Decimal fractions, such as 0.1, present challenges in base 2 representation
Imagine trying to represent the decimal number 0.1 in binary form. This value is equivalent to 1/10. However, when divided by 10 in base-2, the result becomes 0.000110011001100...
, displaying a repeating pattern of decimals.
In base-10, accurately expressing numbers like 0.1 is straightforward, but in base-2, exact representation of fractional values based on tenths is impossible. Instead, approximations are required using the available storage capacity for bits.
For instance, if only the first 8 significant binary digits were stored for 0.1, the resulting approximation would be 11001100 (with an exponent of 11).

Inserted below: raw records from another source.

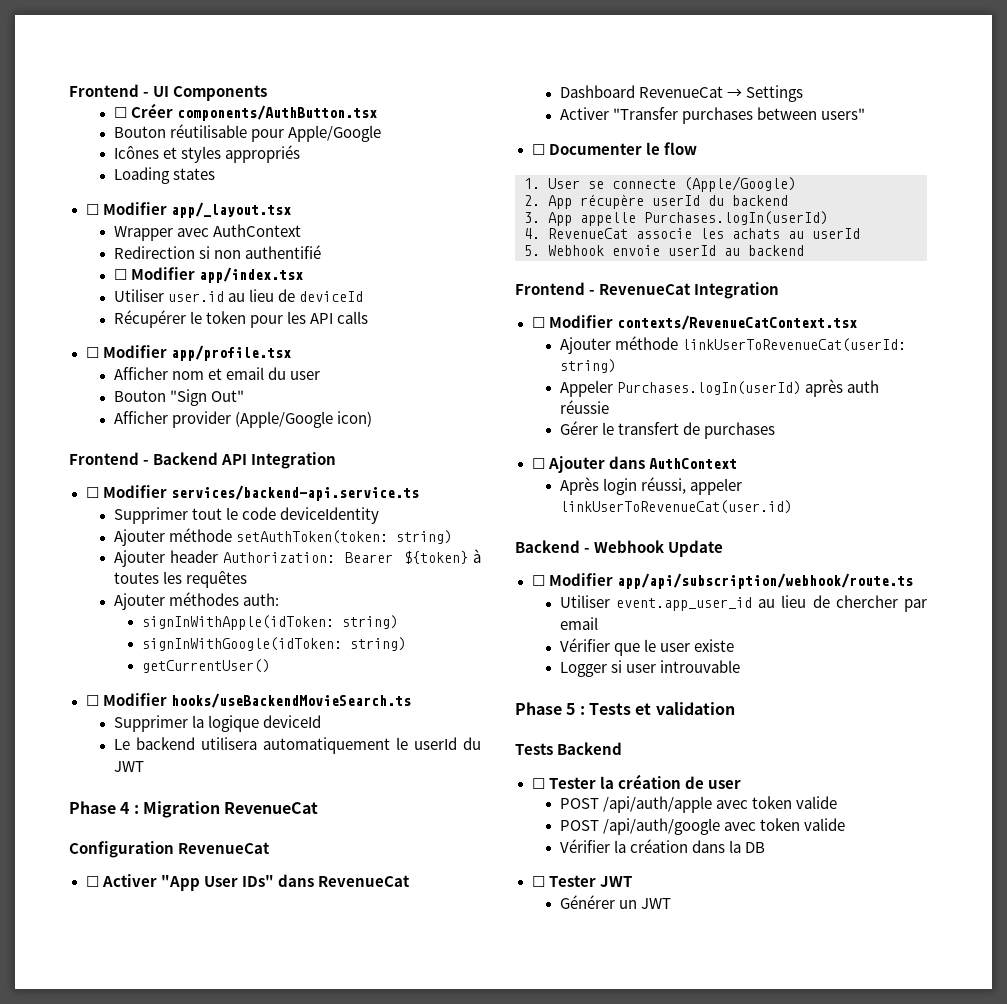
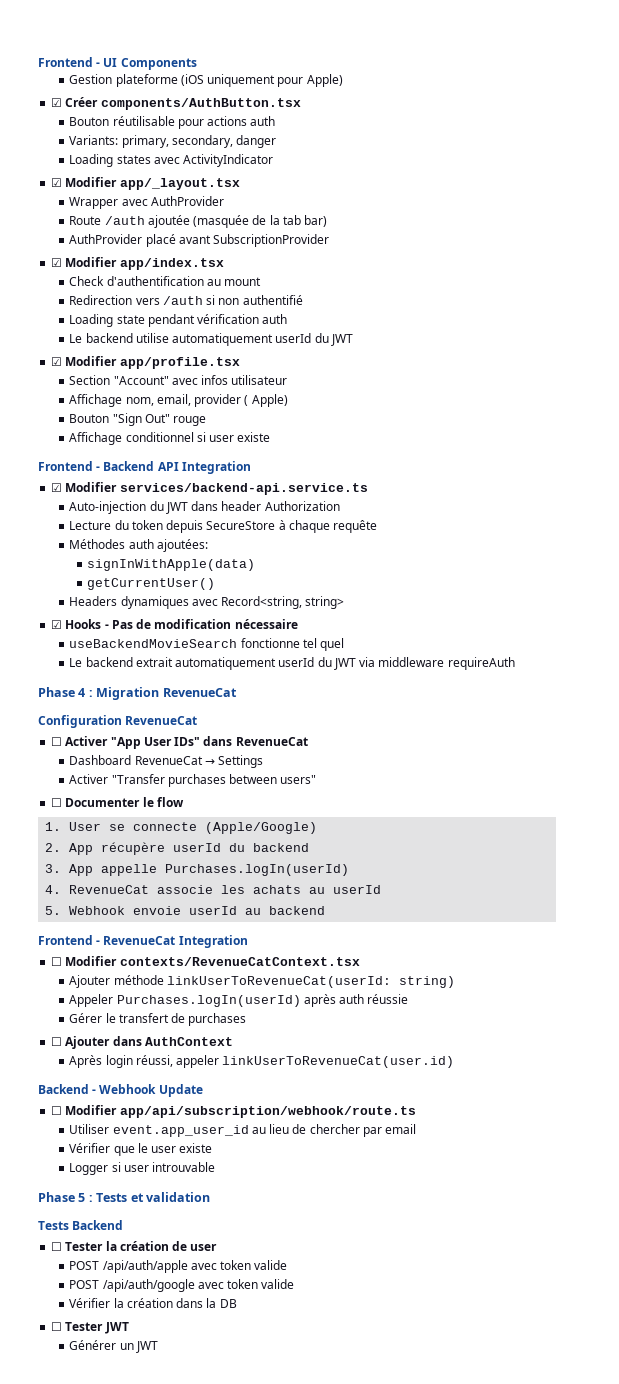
- ☐ Créer components/AuthButton.tsx
+ Gestion plateforme (iOS uniquement pour Apple)
+ ☑ Créer components/AuthButton.tsx
- Bouton réutilisable pour Apple/Google
- Icônes et styles appropriés
+ Bouton réutilisable pour actions auth
+ Variants: primary, secondary, danger
- Loading states
- ☐ Modifier app/_layout.tsx
+ Loading states avec ActivityIndicator
+ ☑ Modifier app/_layout.tsx
- Wrapper avec AuthContext
+ Wrapper avec AuthProvider
+ Route /auth ajoutée (masquée de la tab bar)
+ AuthProvider placé avant SubscriptionProvider
+ ☑ Modifier app/index.tsx
+ Check d'authentification au mount
- Redirection si non authentifié
+ Redirection vers /auth si non authentifié
- ☐ Modifier app/index.tsx
- Utiliser user.id au lieu de deviceId
- Récupérer le token pour les API calls
- ☐ Modifier app/profile.tsx
- Afficher nom et email du user
- Bouton "Sign Out"
- Afficher provider (Apple/Google icon)
+ Loading state pendant vérification auth
+ Le backend utilise automatiquement userId du JWT
+ ☑ Modifier app/profile.tsx
+ Section "Account" avec infos utilisateur
+ Affichage nom, email, provider ( Apple)
+ Bouton "Sign Out" rouge
+ Affichage conditionnel si user existe
- ☐ Modifier services/backend-api.service.ts
+ ☑ Modifier services/backend-api.service.ts
- Supprimer tout le code deviceIdentity
- Ajouter méthode setAuthToken(token: string)
- Ajouter header Authorization: Bearer ${token} à toutes les requêtes
- Ajouter méthodes auth:
- signInWithApple(idToken: string)
- signInWithGoogle(idToken: string)
+ Auto-injection du JWT dans header Authorization
+ Lecture du token depuis SecureStore à chaque requête
+ Méthodes auth ajoutées:
+ signInWithApple(data)
  getCurrentUser()
- ☐ Modifier hooks/useBackendMovieSearch.ts
- Supprimer la logique deviceId
- Le backend utilisera automatiquement le userId du JWT
+ Headers dynamiques avec Record<string, string>
+ ☑ Hooks - Pas de modification nécessaire
+ useBackendMovieSearch fonctionne tel quel
+ Le backend extrait automatiquement userId du JWT via middleware requireAuth

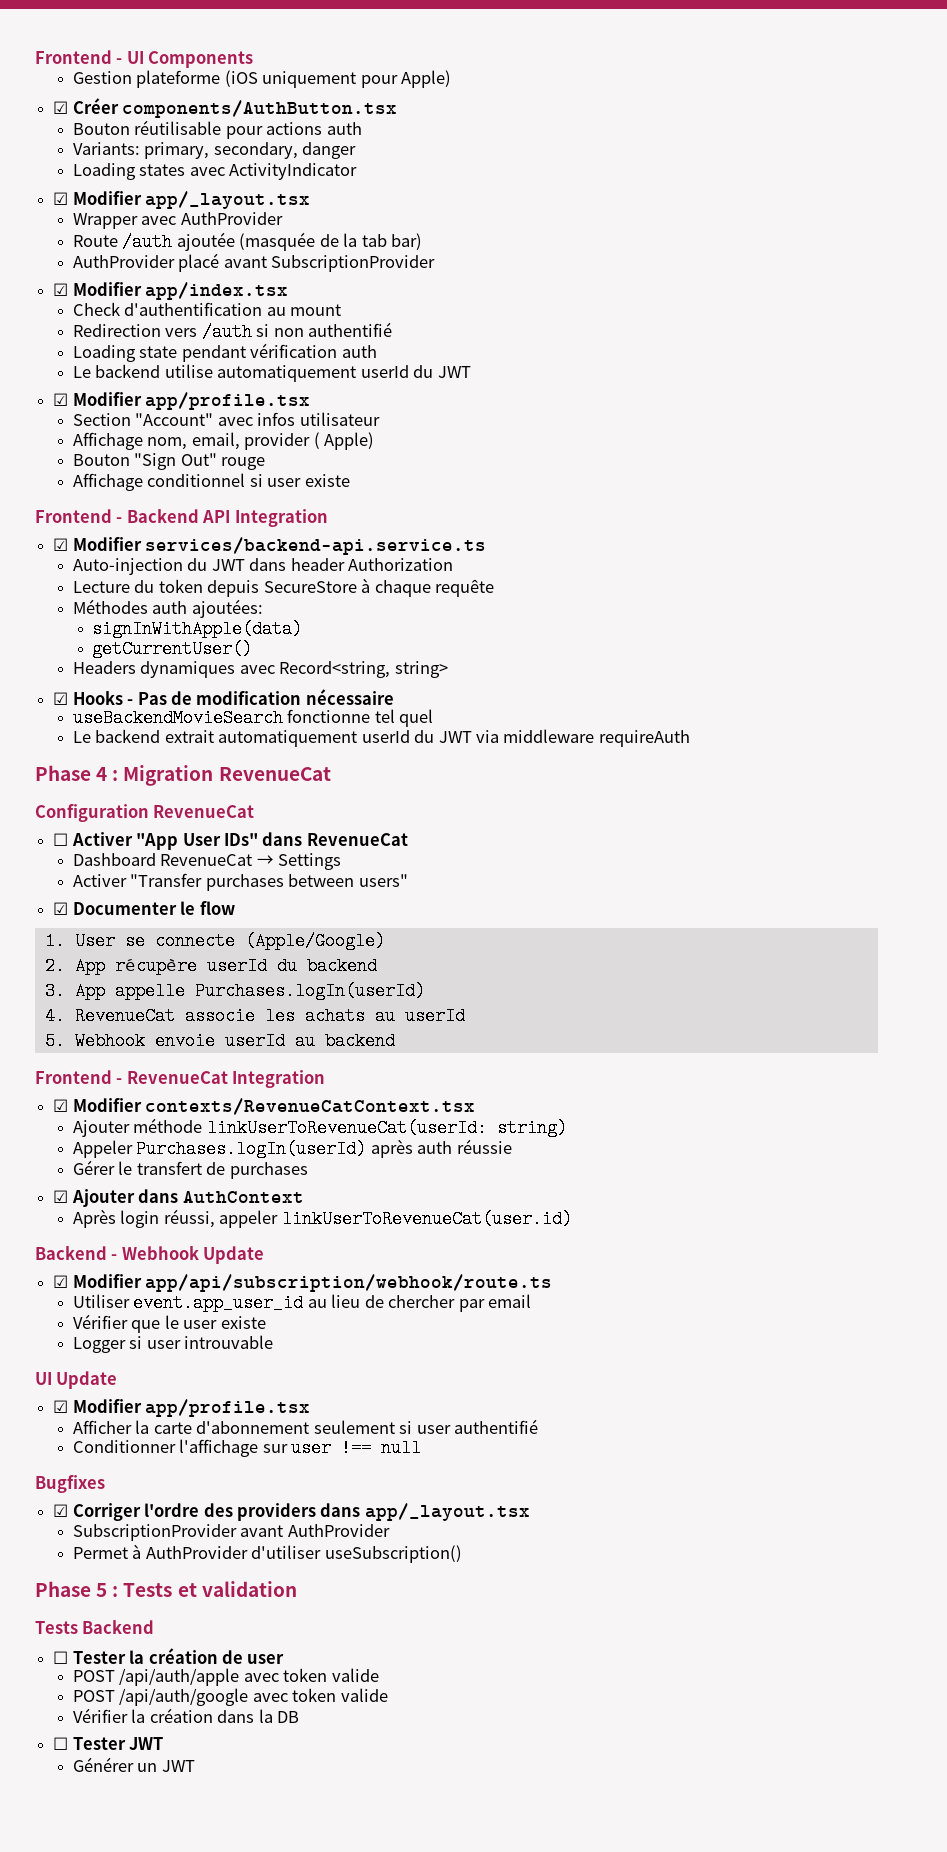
- ☐ Documenter le flow
+ ☑ Documenter le flow
- ☐ Modifier contexts/RevenueCatContext.tsx
+ ☑ Modifier contexts/RevenueCatContext.tsx
- ☐ Ajouter dans AuthContext
+ ☑ Ajouter dans AuthContext
- ☐ Modifier app/api/subscription/webhook/route.ts
+ ☑ Modifier app/api/subscription/webhook/route.ts
+ UI Update
+ ☑ Modifier app/profile.tsx
+ Afficher la carte d'abonnement seulement si user authentifié
+ Conditionner l'affichage sur user !== null
+ Bugfixes
+ ☑ Corriger l'ordre des providers dans app/_layout.tsx
+ SubscriptionProvider avant AuthProvider
+ Permet à AuthProvider d'utiliser useSubscription()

This translates back to 0.000110011 in binary, which computes to 0.099609375 in decimal – not exactly 0.1. This discrepancy signifies the error introduced when converting 0.1 to a floating-point variable with a base of 8 bits, excluding the sign bit.
The mechanics behind storing numerical values in floating-point variables
The IEEE 754 standard outlines a methodology for encoding real numbers into binary format, incorporating a sign and a binary exponent. The application of the exponent occurs within the binary realm, post conversion from decimal to binary.

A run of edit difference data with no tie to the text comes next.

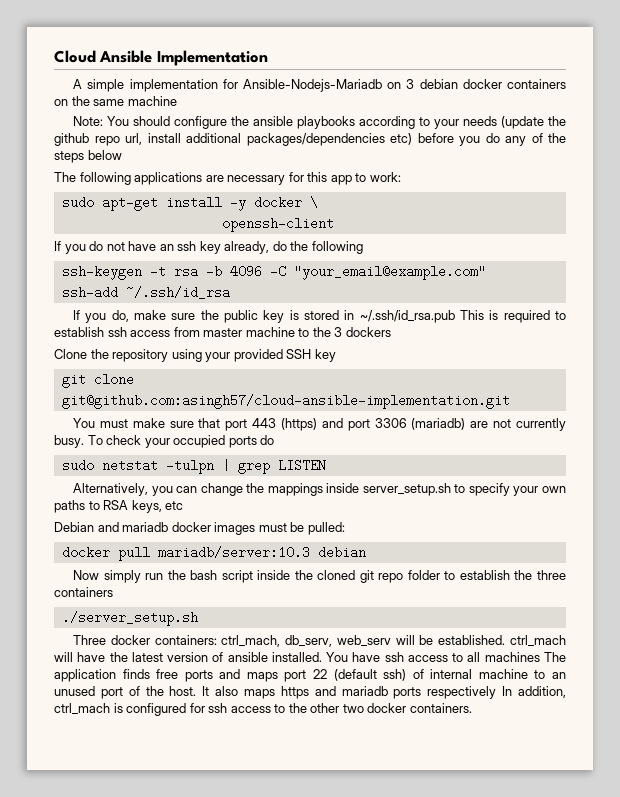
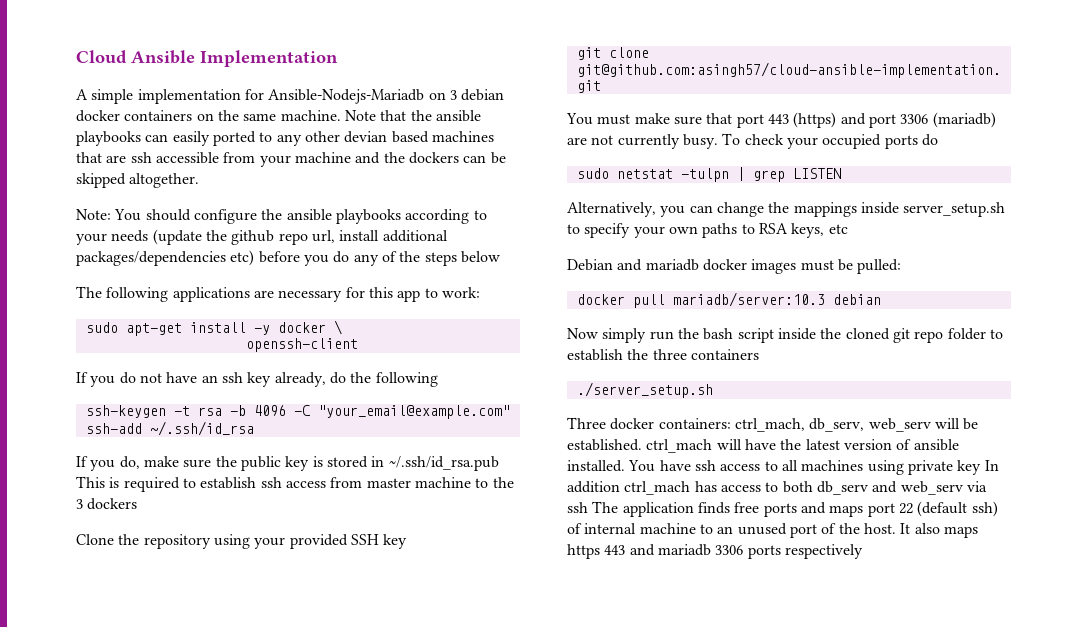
- A simple implementation for Ansible-Nodejs-Mariadb on 3 debian docker containers on the same machine
+ A simple implementation for Ansible-Nodejs-Mariadb on 3 debian docker containers on the same machine. Note that the ansible playbooks can easily ported to any other devian based machines that are ssh accessible from your machine and the dockers can be skipped altogether.
- You have ssh access to all machines The application finds free ports and maps port 22 (default ssh) of internal machine to an unused port of the host.
+ You have ssh access to all machines using private key In addition ctrl_mach has access to both db_serv and web_serv via ssh The application finds free ports and maps port 22 (default ssh) of internal machine to an unused port of the host.
- It also maps https and mariadb ports respectively In addition, ctrl_mach is configured for ssh access to the other two docker containers.
+ It also maps https 443 and mariadb 3306 ports respectively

Varying sizes of IEEE floating-point numbers dictate the allocation of binary digits for the base number and the exponent respectively.

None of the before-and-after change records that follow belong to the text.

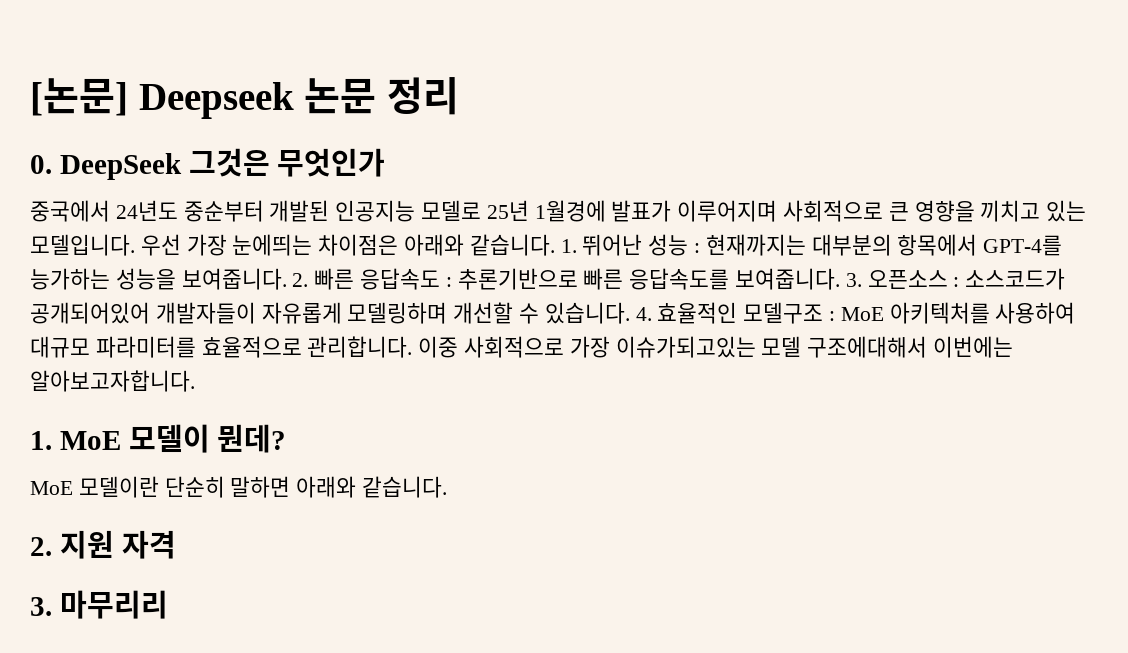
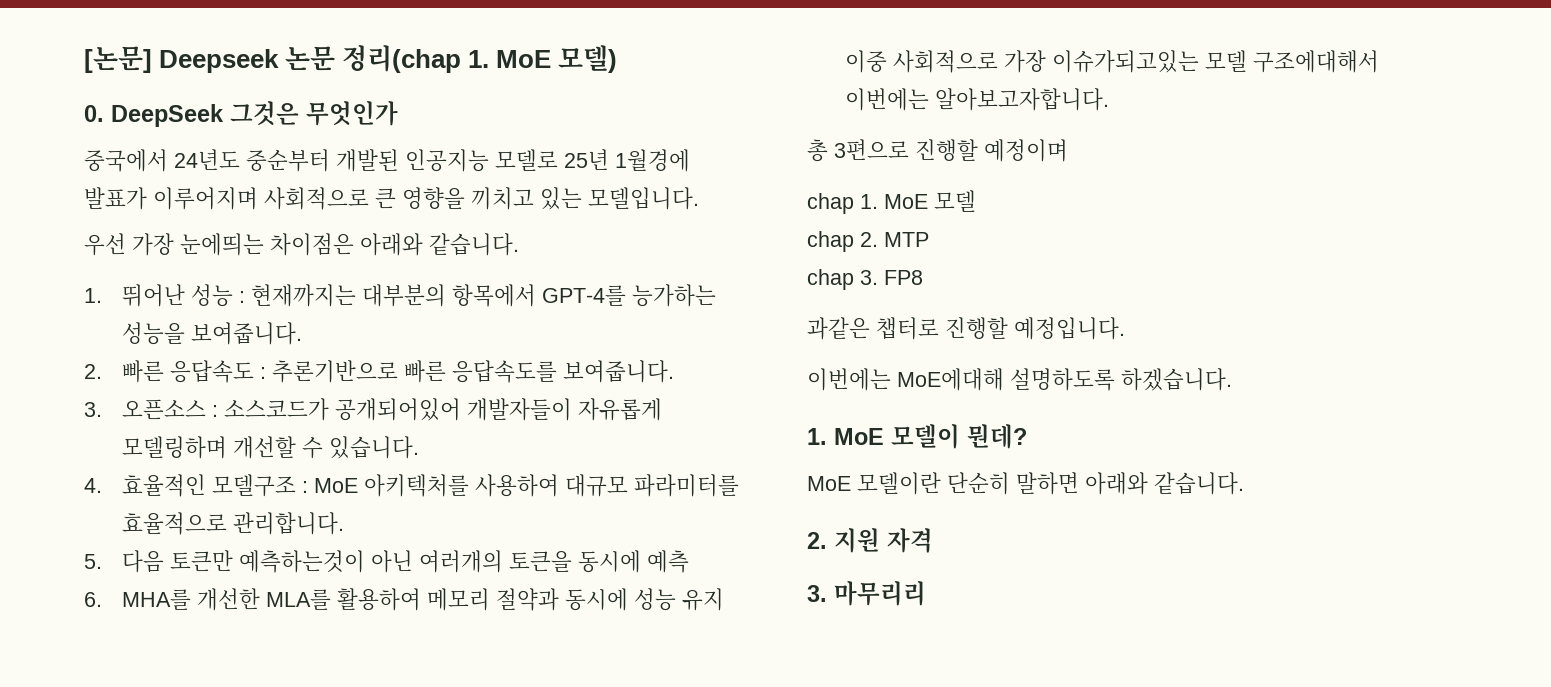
- [논문] Deepseek 논문 정리
+ [논문] Deepseek 논문 정리(chap 1. MoE 모델)
- 중국에서 24년도 중순부터 개발된 인공지능 모델로 25년 1월경에 발표가 이루어지며 사회적으로 큰 영향을 끼치고 있는 모델입니다. 우선 가장 눈에띄는 차이점은 아래와 같습니다. 1. 뛰어난 성능 :
+ 중국에서 24년도 중순부터 개발된 인공지능 모델로 25년 1월경에 발표가 이루어지며 사회적으로 큰 영향을 끼치고 있는 모델입니다.
+ 우선 가장 눈에띄는 차이점은 아래와 같습니다.
+ 1. 뛰어난 성능 :
- 현재까지는 대부분의 항목에서 GPT-4를 능가하는 성능을 보여줍니다. 2. 빠른 응답속도 :
+ 현재까지는 대부분의 항목에서 GPT-4를 능가하는 성능을 보여줍니다.
+ 2. 빠른 응답속도 :
- 추론기반으로 빠른 응답속도를 보여줍니다. 3. 오픈소스 :
+ 추론기반으로 빠른 응답속도를 보여줍니다.
+ 3. 오픈소스 :
- 소스코드가 공개되어있어 개발자들이 자유롭게 모델링하며 개선할 수 있습니다. 4. 효율적인 모델구조 :
+ 소스코드가 공개되어있어 개발자들이 자유롭게 모델링하며 개선할 수 있습니다.
+ 4. 효율적인 모델구조 :
- MoE 아키텍처를 사용하여 대규모 파라미터를 효율적으로 관리합니다. 이중 사회적으로 가장 이슈가되고있는 모델 구조에대해서 이번에는 알아보고자합니다.
+ MoE 아키텍처를 사용하여 대규모 파라미터를 효율적으로 관리합니다.
+ 5. 다음 토큰만 예측하는것이 아닌 여러개의 토큰을 동시에 예측
+ 6. MHA를 개선한 MLA를 활용하여 메모리 절약과 동시에 성능 유지 이중 사회적으로 가장 이슈가되고있는 모델 구조에대해서 이번에는 알아보고자합니다.
+ 총 3편으로 진행할 예정이며
+ chap 1. MoE 모델
+ chap 2. MTP
+ chap 3. FP8
+ 과같은 챕터로 진행할 예정입니다.
+ 이번에는 MoE에대해 설명하도록 하겠습니다.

The mismatch seen in computations like 0.1 + 0.2 != 0.3
stems from operating on approximations of these numbers in binary form rather than their precise decimal equivalents. Upon reconverting the outcomes to decimal form, they deviate from the intended values due to this inherent imprecision. Moreover, the resultant sum does not align perfectly with the binary representation of 0.3 either, with the degree of deviation contingent on the precision level set by the floating-point size.
Rounding: a potential remedy, though ineffective in certain scenarios
In circumstances where computational inaccuracies arise from precision loss in binary conversions, rounding can address minor discrepancies during the return transition to decimal notation, fully concealing any errors.
Within the context of 0.1 + 0.2 compared to 0.3, however, rounding fails to rectify the disparity. The addition of the binary estimates of 0.1 and 0.2 results in a figure distinct from the binary approximation of 0.3.